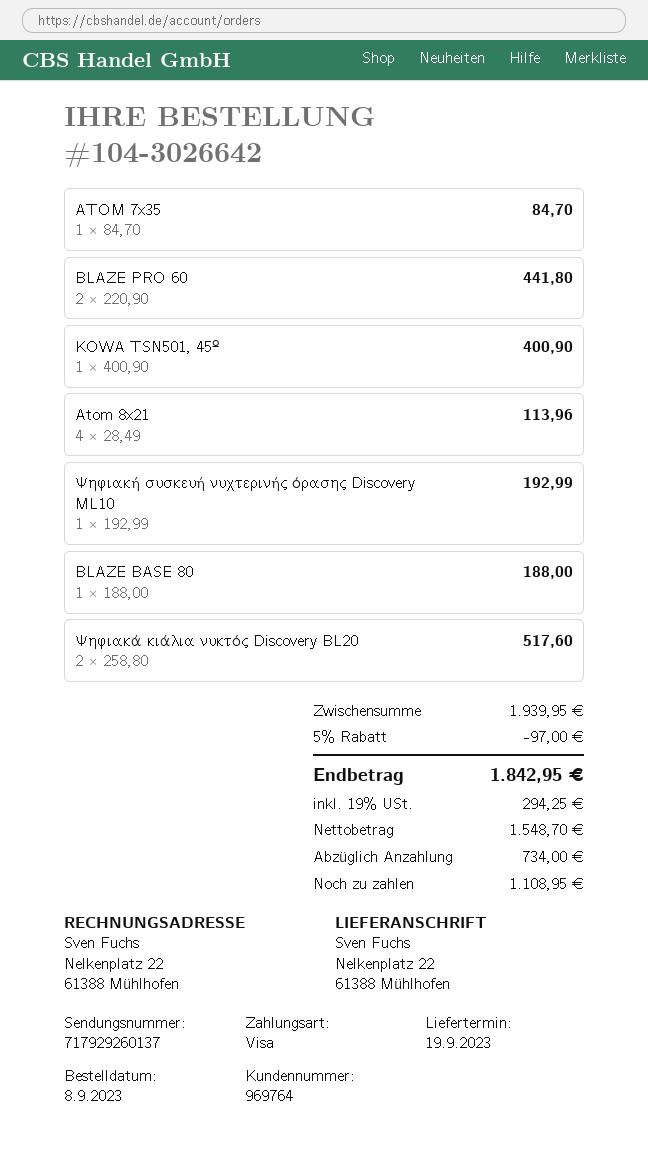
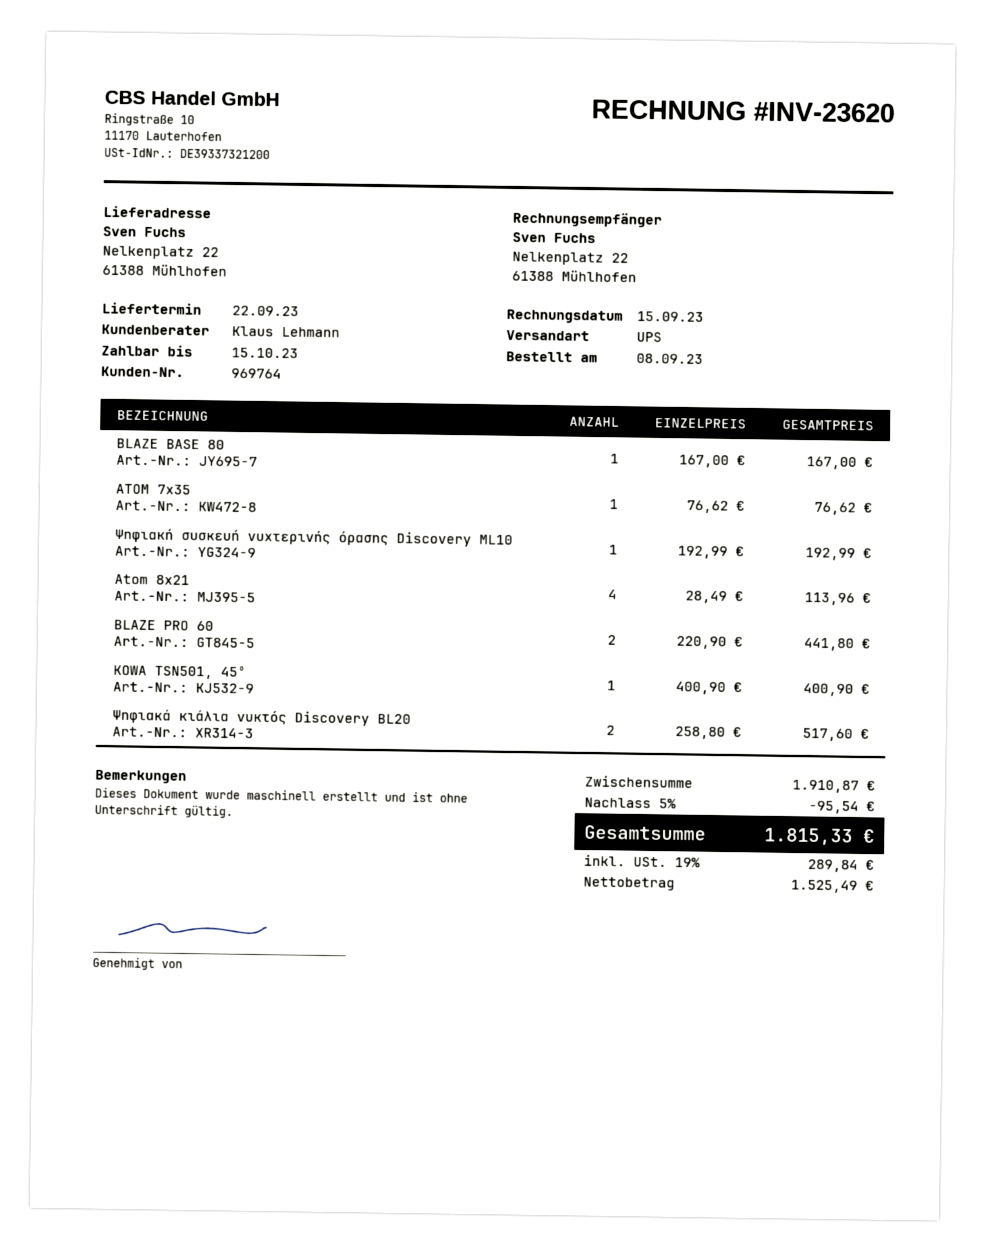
delivery date: 2023-09-19 -> 2023-09-22
ATOM 7x35: 1 x 84.70 = 84.70 -> 1 x 76.62 = 76.62
BLAZE BASE 80: 1 x 188.00 = 188.00 -> 1 x 167.00 = 167.00
subtotal: 1939.95 -> 1910.87
discount: 5% = 97.00 -> 5% = 95.54
net: 1548.70 -> 1525.49
tax: 19% = 294.25 -> 19% = 289.84
total: 1842.95 -> 1815.33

**Task prompt:**
Output, word for word, the full listing above, with no pictures.

**Finished task:**
delivery date: 2023-09-19 -> 2023-09-22
ATOM 7x35: 1 x 84.70 = 84.70 -> 1 x 76.62 = 76.62
BLAZE BASE 80: 1 x 188.00 = 188.00 -> 1 x 167.00 = 167.00
subtotal: 1939.95 -> 1910.87
discount: 5% = 97.00 -> 5% = 95.54
net: 1548.70 -> 1525.49
tax: 19% = 294.25 -> 19% = 289.84
total: 1842.95 -> 1815.33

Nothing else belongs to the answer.